As we mentioned, savings and money market account interest rates have held their own during the pause in the first half of 2019. But “if the Fed reduces rates, however, those cuts will definitely come,” warns Ken Tumin, founder and editor of DepositAccounts, which, like MagnifyMoney, is owned by LendingTree.
To use historical rates as a reference, Tumin looked at online savings account data from 2007, when the Fed first cut rates after the 2004-2006 rate hike cycle. He found that after the Fed cut the federal funds rate by 50 basis points, the average APY of the 20 top online savings and money market accounts fell by 25 basis points within a month.
“Out of those 20 accounts, 16 had rate cuts,” Tumin said. “So I would expect a similar situation to occur if the Fed does a rate cut this time around.”
As for CD rates, they will likely keep falling. A lot of the recent CD rate cuts are related to future expectations about the economy and interest rates, Tumin noted.

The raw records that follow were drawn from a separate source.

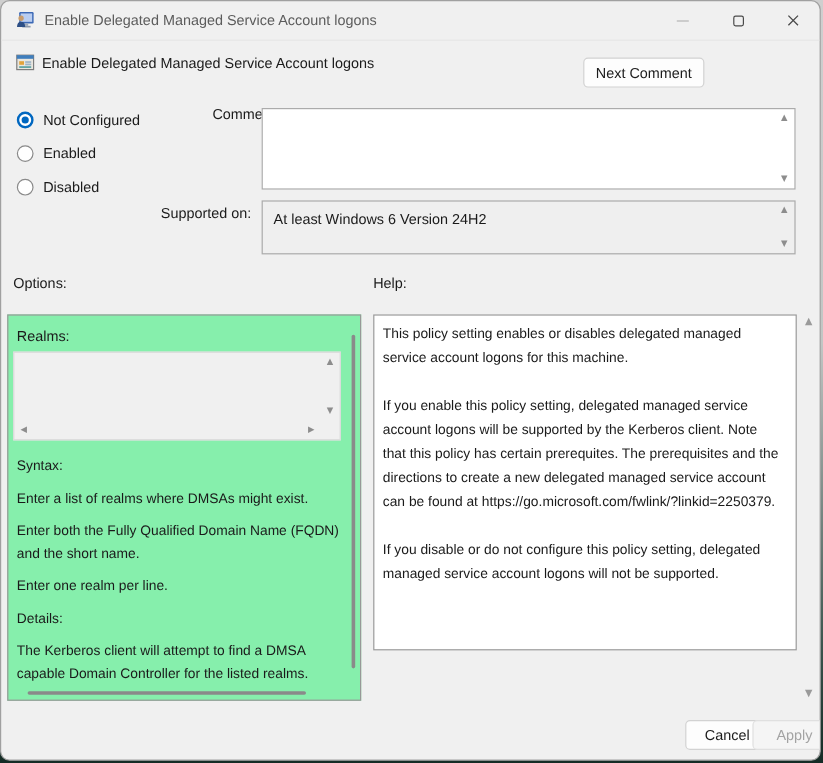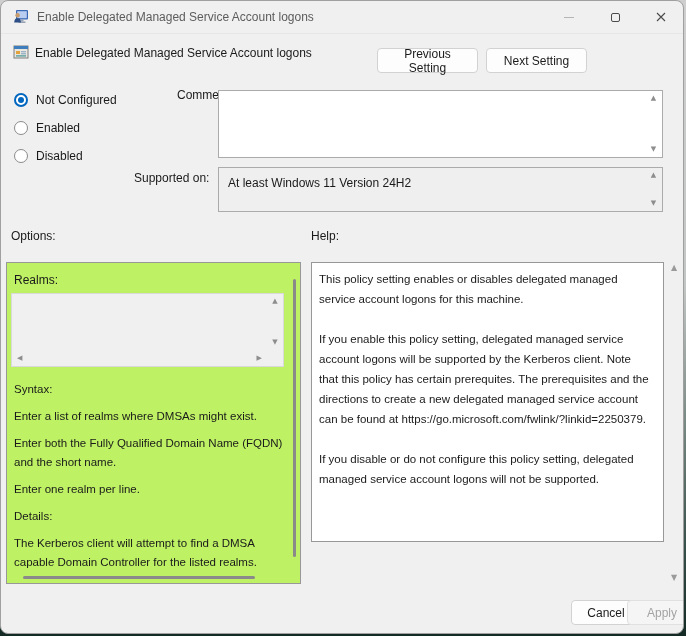--- a/index.html
+++ b/index.html
@@ -47,21 +47,21 @@
   .lbl-supported{left:133px;top:170px;}
   .comment-box{position:absolute;left:217px;top:89px;width:445px;height:68px;background:#fff;border:1px solid #ababab;box-sizing:border-box;}
   .supported-box{position:absolute;left:217px;top:166px;width:445px;height:45px;background:#efefef;border:1px solid #ababab;box-sizing:border-box;}
   .supported-text{position:absolute;left:9px;top:8px;font-size:12px;color:#1a1a1a;white-space:nowrap;}
   .vscroll{position:absolute;right:1px;top:1px;bottom:1px;width:15px;display:flex;flex-direction:column;justify-content:space-between;align-items:center;padding:3px 0;box-sizing:border-box;}
   .scroll-arrow{font-size:7px;line-height:1;color:#8d8d8d;font-family:"DejaVu Sans",sans-serif;}
   
   .lbl-options{left:10px;top:228px;}
   .lbl-help{left:310px;top:228px;}
   
-  .options-panel{position:absolute;left:5px;top:261px;width:295px;height:322px;background:#bef264;border:1px solid #989898;box-sizing:border-box;overflow:hidden;}
+  .options-panel{position:absolute;left:5px;top:261px;width:295px;height:322px;background:#86efac;border:1px solid #989898;box-sizing:border-box;overflow:hidden;}
   .realms-label{position:absolute;left:7px;top:10px;font-size:12px;color:#1a1a1a;}
   .realms-box{position:absolute;left:4px;top:30px;width:273px;height:74px;background:#f0f0f0;border:1px solid #d9d9d9;box-sizing:border-box;}
   .realms-inner{position:absolute;left:1px;top:1px;right:17px;bottom:17px;background:#f0f0f0;font-size:12px;color:#6a6a6a;}
   .realms-vscroll{position:absolute;right:0;top:0;bottom:16px;width:16px;display:flex;flex-direction:column;justify-content:space-between;align-items:center;padding:4px 0;box-sizing:border-box;}
   .realms-hscroll{position:absolute;left:0;right:16px;bottom:0;height:16px;display:flex;justify-content:space-between;align-items:center;padding:0 5px;box-sizing:border-box;}
   .options-text{position:absolute;left:7px;top:117px;width:272px;font-size:11.5px;line-height:19px;color:#1a1a1a;}
   .options-text p{margin:0 0 8px 0;}
   .opt-vthumb{position:absolute;right:4px;top:16px;width:3px;height:278px;background:#8a8a8a;border-radius:2px;}
   .opt-hthumb{position:absolute;left:16px;bottom:4px;height:3px;width:232px;background:#8a8a8a;border-radius:2px;}
   
@@ -105,22 +105,21 @@
 
   <svg class="header-icon" viewBox="0 0 16 16">
     <rect x="1" y="2" width="14" height="12" fill="#e8e6df" stroke="#7d7d7d" stroke-width="1"></rect>
     <rect x="1" y="2" width="14" height="3" fill="#3f7ebd"></rect>
     <rect x="3" y="7" width="4" height="3" fill="#e2a33c"></rect>
     <rect x="8" y="7" width="5" height="1.4" fill="#9db3c8"></rect>
     <rect x="8" y="9" width="5" height="1.4" fill="#9db3c8"></rect>
     <rect x="3" y="11.2" width="10" height="1.4" fill="#58a0a0"></rect>
   </svg>
   <span class="policy-title">Enable Delegated Managed Service Account logons</span>
-  <button class="btn btn-prev">Previous Setting</button>
-  <button class="btn btn-next">Next Setting</button>
+  <button class="btn btn-next">Next Comment</button>
 
   <div class="radio-row r1">
     <div class="radio checked"></div>
     <span class="radio-label">Not Configured</span>
   </div>
   <div class="radio-row r2">
     <div class="radio"></div>
     <span class="radio-label">Enabled</span>
   </div>
   <div class="radio-row r3">
@@ -132,21 +131,21 @@
   <div class="comment-box">
     <span></span>
     <div class="vscroll">
       <span class="scroll-arrow">▲</span>
       <span class="scroll-arrow">▼</span>
     </div>
   </div>
 
   <span class="field-label lbl-supported">Supported on:</span>
   <div class="supported-box">
-    <span class="supported-text">At least Windows 11 Version 24H2</span>
+    <span class="supported-text">At least Windows 6 Version 24H2</span>
     <div class="vscroll">
       <span class="scroll-arrow">▲</span>
       <span class="scroll-arrow">▼</span>
     </div>
   </div>
 
   <span class="field-label lbl-options">Options:</span>
   <span class="field-label lbl-help">Help:</span>
 
   <div class="options-panel">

So since it looks like at least one Fed rate cut is becoming more and more necessary due to a weakening economy, banks will likely cut their CD rates — especially long-term CDs.
When will interest rates start rising again?
In this climate, it’s natural to wonder if interest rates will return to the upswing again any time soon. For now, it’s unclear when interest rates will go up again. Talk of recession has hovered over our heads since December, dampening the economic outlook. Currently, Fed funds futures — financial contracts that indicate the market’s opinion of where the federal funds rate will go — are showing an outlook of a rate cut by the end of 2019, even by July. If these predictions come true, we’ll see rates go down before they go back up.
As for when that will be, we’ll first have to see better-than-expected economic reports on unemployment, gross domestic product (GDP) and inflation. Tumin notes that if we were to get more strong, positive data, then we’d see Treasury yields rise, especially longer-term maturities, which could shift the Fed back toward rate-hike mode. Then we could start to see a return to higher CD rates.
The Fed’s most recent Summary of Economic Projections (SEP), released in March, indicated a median projected federal funds rate of 2.6% for 2020. As this is higher than the current upper federal funds rate limit of 2.5%, this could mean at least one federal funds rate hike next year and — hopefully — deposit account interest rate hikes as well.